■ TASK REQUIREMENTS: Your answer should consist of the lines below that hold the word "home".

■ DATASET EXCERPTS:
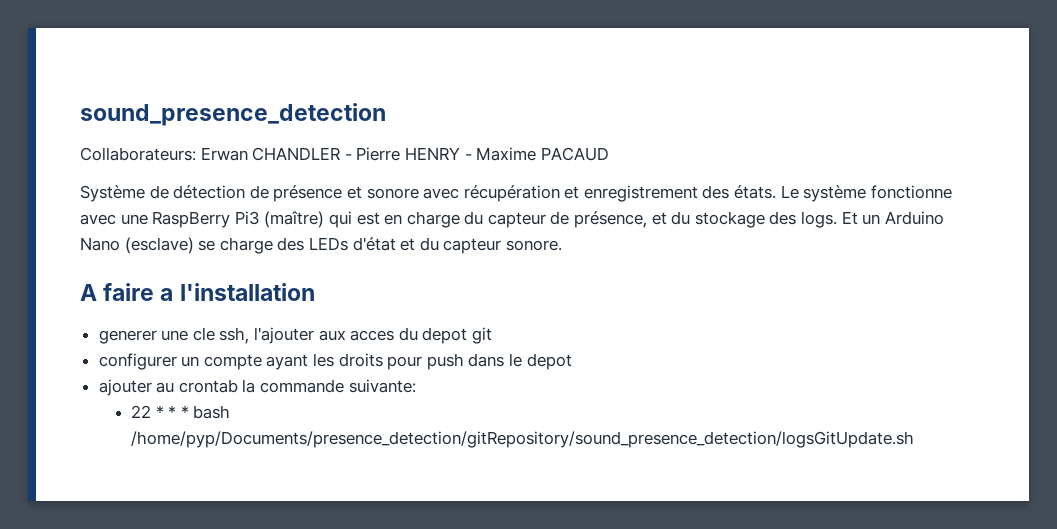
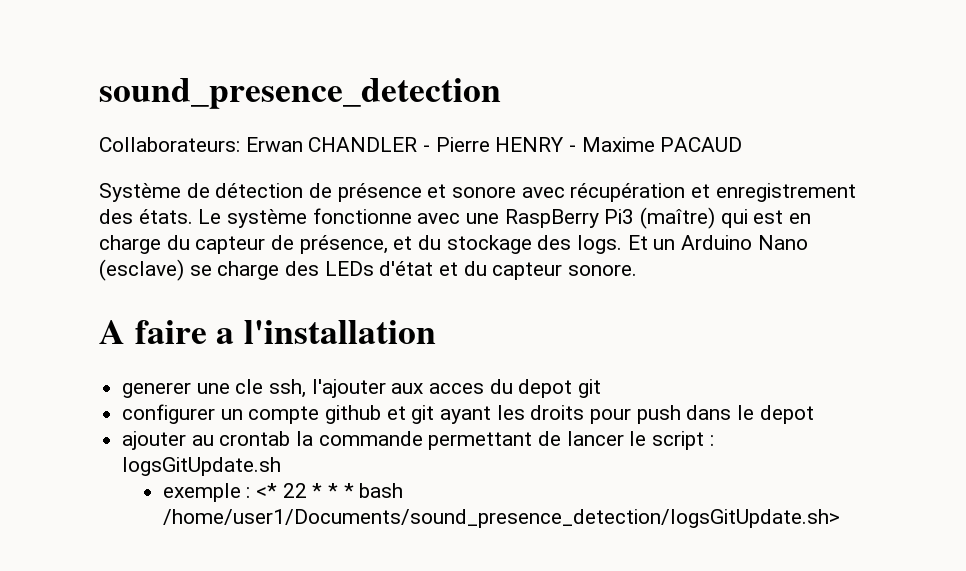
(262, 362) none -> [325,405,435,424] github et git
[348,379,416,393] suivante: // -> [428,431,714,450] [122,457,282,476] [162,483,277,502] permettant de lancer le script : logsGitUpdate.sh // exemple : <*
[131,431,915,448] /home/pyp/Documents/presence_detection/gitRepository/sound_presence_detection/logsGitUpdate.sh -> [162,509,840,528] /home/user1/Documents/sound_presence_detection/logsGitUpdate.sh>

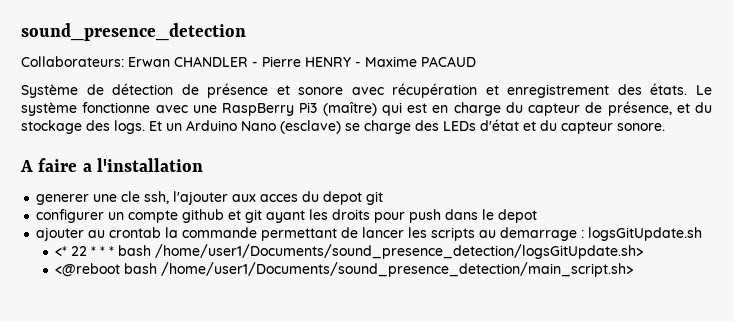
[629,431,705,450] le script -> [408,227,578,241] les scripts au demarrage
[162,483,251,502] exemple : -> (703, 234) none
(840, 518) none -> [55,262,634,277] // <@reboot bash /home/user1/Documents/sound_presence_detection/main_script.sh>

■ YOUR SOLUTION:
[131,431,915,448] /home/pyp/Documents/presence_detection/gitRepository/sound_presence_detection/logsGitUpdate.sh -> [162,509,840,528] /home/user1/Documents/sound_presence_detection/logsGitUpdate.sh>
(840, 518) none -> [55,262,634,277] // <@reboot bash /home/user1/Documents/sound_presence_detection/main_script.sh>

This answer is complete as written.